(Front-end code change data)

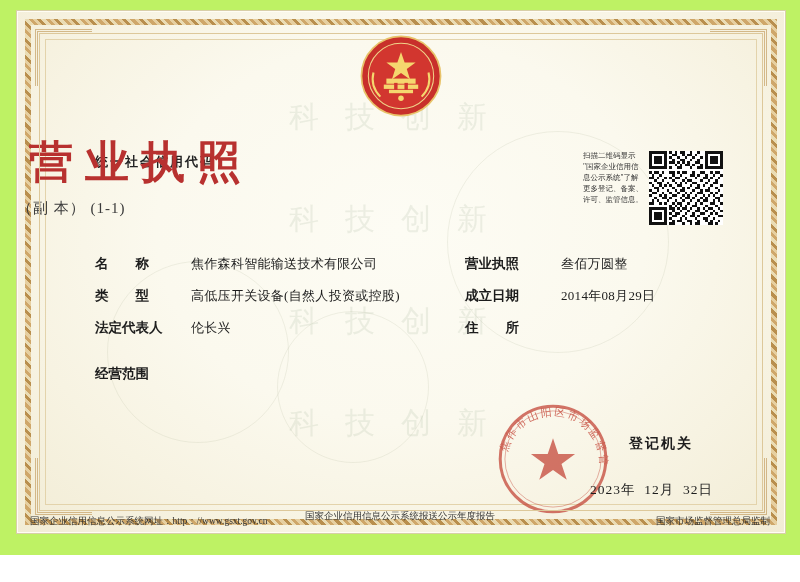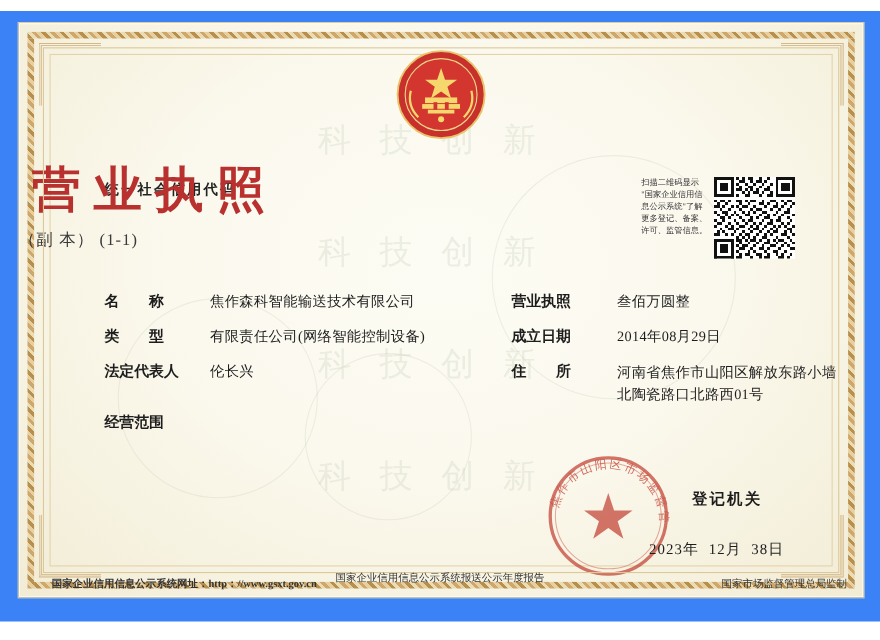--- a/index.html
+++ b/index.html
@@ -18,8 +18,7 @@
     position: relative;
     width: 800px;
     height: 555px;
-    background: #3b82f6;
-    margin-top: 10px;
+    background: #bef264;
   }
 
   

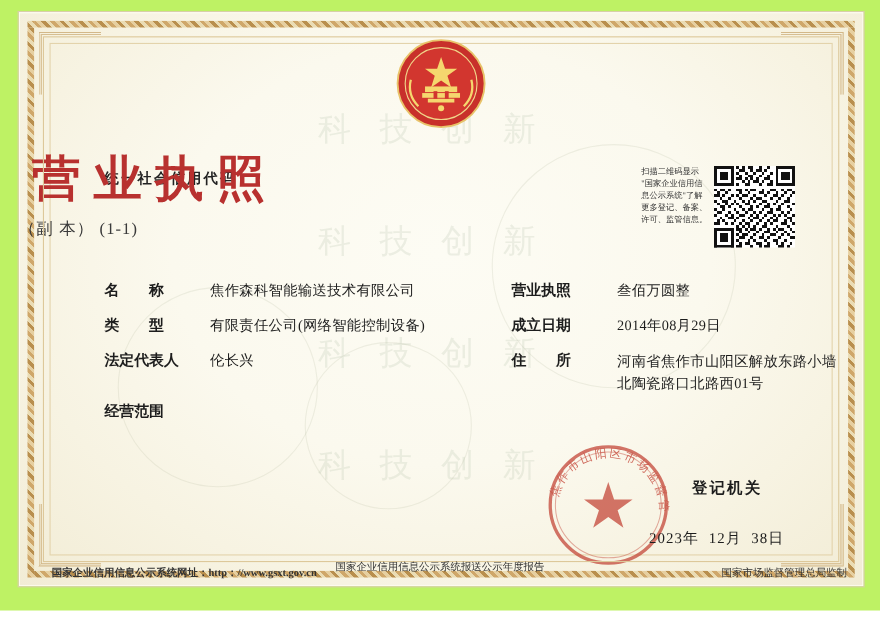--- a/index.html
+++ b/index.html
@@ -597,7 +597,7 @@
         <div class="lbl">
           <span>类　　型</span>
         </div>
-        <div class="val">有限责任公司(网络智能控制设备)</div>
+        <div class="val">高低压开关设备(自然人投资或控股)</div>
         <div class="lbl-r">
           <span>成立日期</span>
         </div>

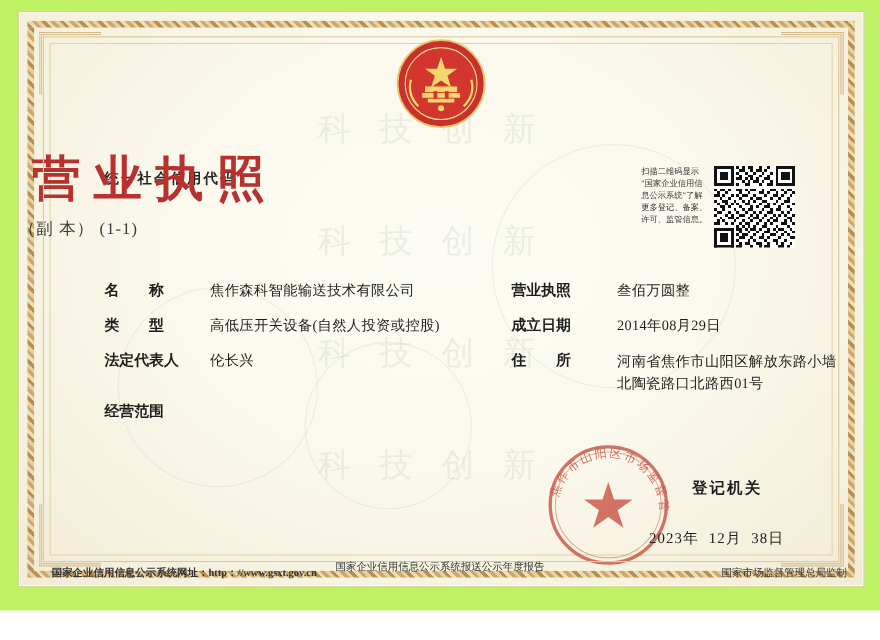--- a/index.html
+++ b/index.html
@@ -612,7 +612,6 @@
         <div class="lbl-r">
           <span>住　　所</span>
         </div>
-        <div class="val-r multi" style="width:200px;">河南省焦作市山阳区解放东路小墙北陶瓷路口北路西01号</div>
       </div>
 
       <div class="row" style="height:100px;">

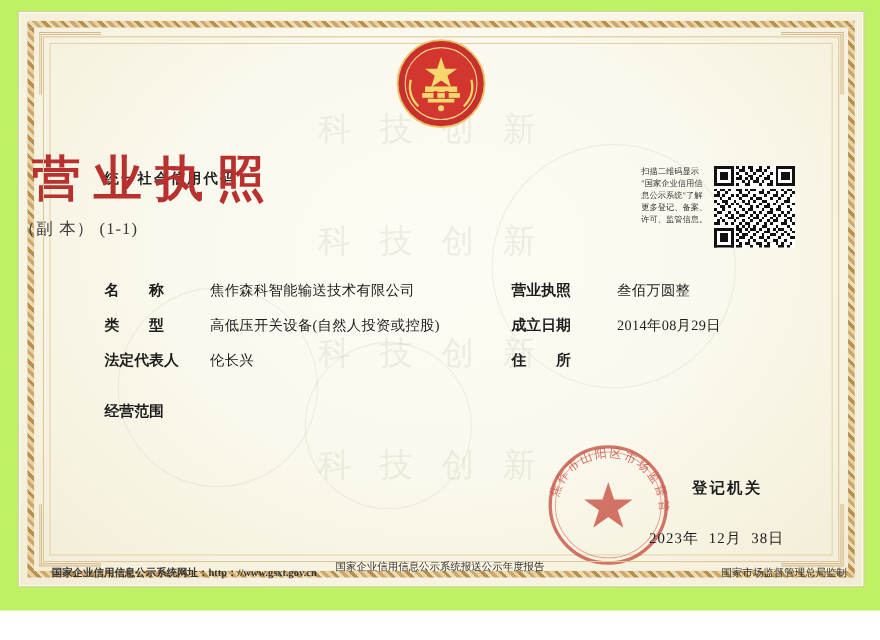--- a/index.html
+++ b/index.html
@@ -641,7 +641,7 @@
     <div class="date-line">
       <span>2023</span><span>年</span>
       &nbsp;<span>12</span><span>月</span>
-      &nbsp;<span>38</span><span>日</span>
+      &nbsp;<span>32</span><span>日</span>
     </div>
 
   </div>

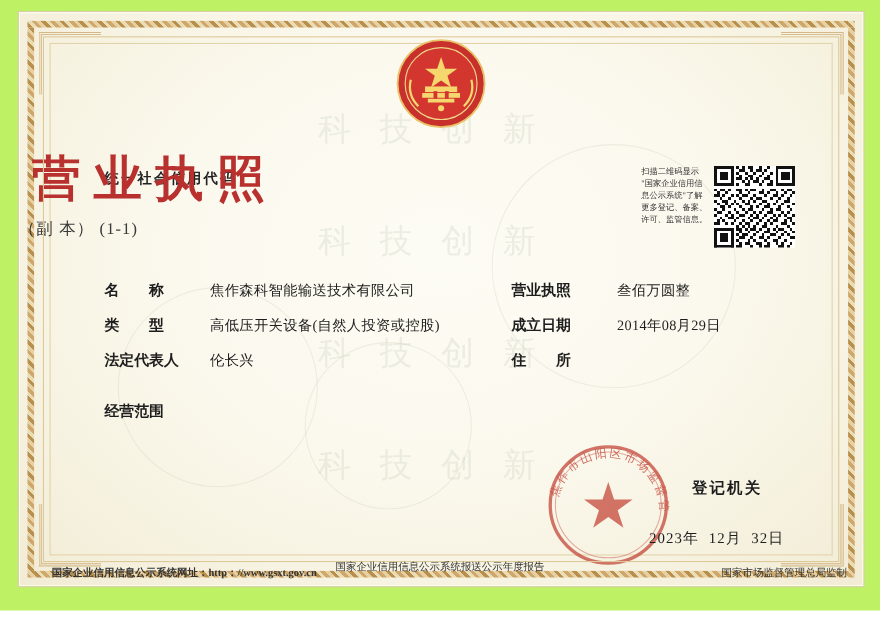--- a/index.html
+++ b/index.html
@@ -276,9 +276,8 @@
   }
   .footer-left {
     position: absolute;
-    left: 47px;
+    left: 30px;
     top: 8px;
-    font-weight: bold;
   }
   .footer-center {
     position: absolute;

**What to do**
Given the data above, which lines hold the string "background"? Return them.

**Exercise output**
-    background: #3b82f6;
+    background: #bef264;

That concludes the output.